IN A WORLD… written and directed by Lake Bell, with Bell, Demetri Martin, Rob Corddry and Ken Marino. A Sony Pictures release. 93 minutes. Opens Friday (August 16). For venues and times, see listings.


Through a series of scheduling complications, my interview with Lake Bell winds up taking place on the 28th floor of a downtown hotel. The Childrens Hospital star isn’t there I’m talking to a speakerphone and recording the conversation. Weirdly enough, it’s the perfect way to discuss Bell’s debut as a writer/director.

In A World… stars Bell as Carol Solomon, a voice coach tapped to record the voice-over for a sci-fi blockbuster. Unfortunately, Carol is the daughter of an industry legend (Fred Melamed) who doesn’t handle competition well. Their rivalry triggers a series of upheavals in Carol’s life, both personal and professional.

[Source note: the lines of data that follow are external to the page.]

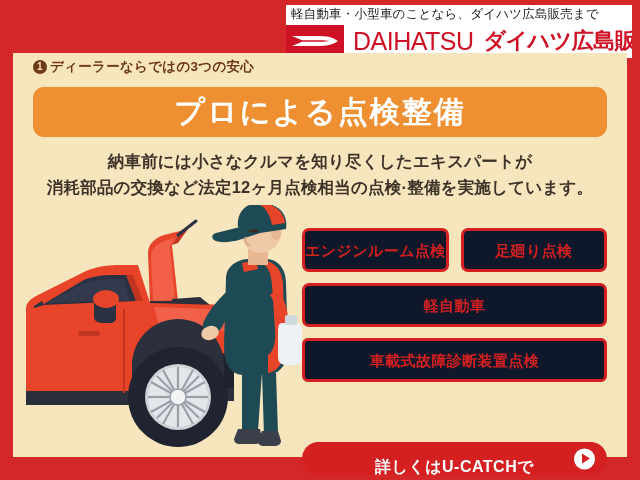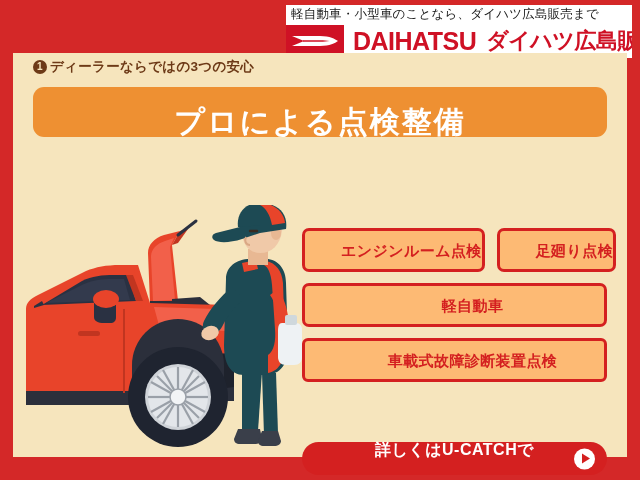"DAIHATSU" .logo-word { font-weight: bold -> normal }
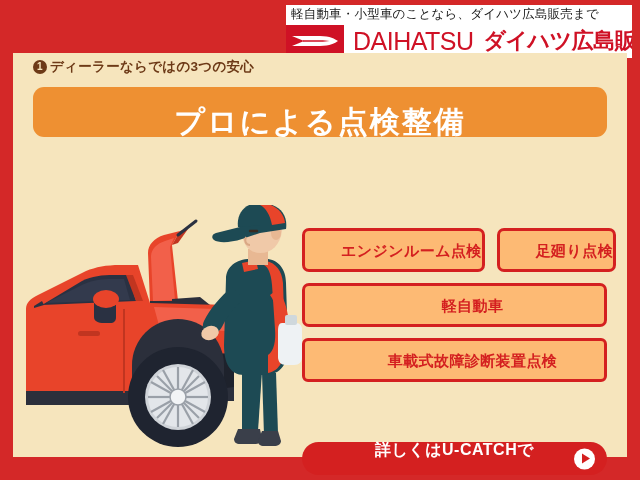"プロによる点検整備" .title-banner { align-items: flex-end -> center }
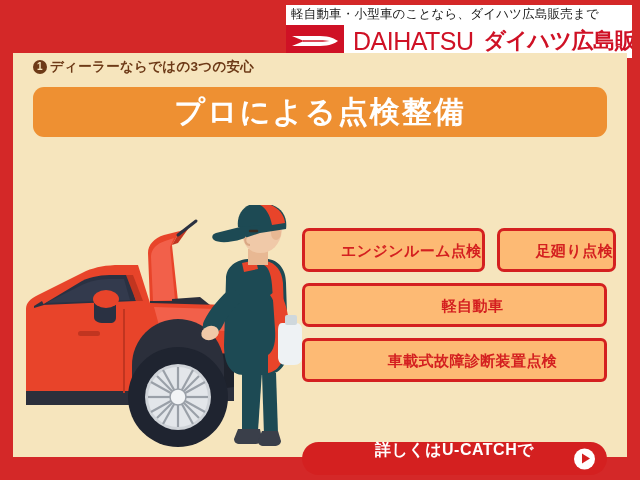"納車前には小さなクルマを知り尽くしたエキスパートが" div.lead { html: none -> <div> <div>納車前には小さなクルマを知り尽くしたエキスパートが</div> <div>消耗部品の交換など法定12ヶ月点検相当の点検·整備を実施しています。</div> </div> }
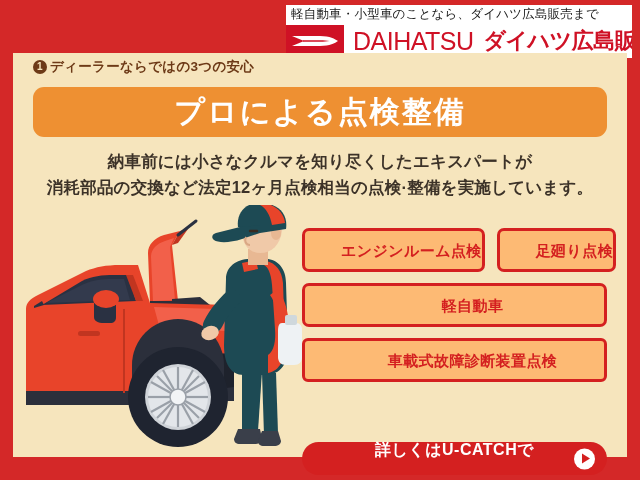"エンジンルーム点検" .chip { background: #fdba74 -> #0f172a; padding-left: 36px -> none }
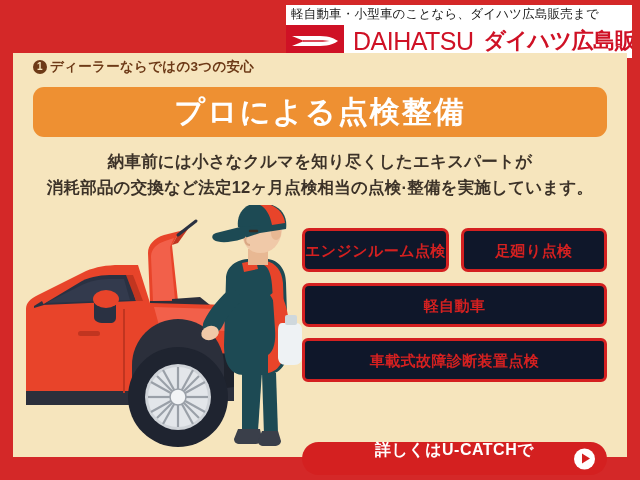"詳しくはU-CATCHで" .cta { align-items: flex-start -> flex-end }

“I was always really drawn to subculture movies,” Bell explains, “and the way people express themselves vocally is a profoundly interesting topic to me. I’ve always been very vocally aware of my own mechanisms, and those in others.”

But In A World… is not a straight-up movie about voice-overs. That’s just the hook.

“It’s an umbrella to tell a story about a father-daughter competition,” she says, “and then the quintessential hierarchies that evolve in a multitude of industries, where there are cliques [in place] and you’re not allowed in.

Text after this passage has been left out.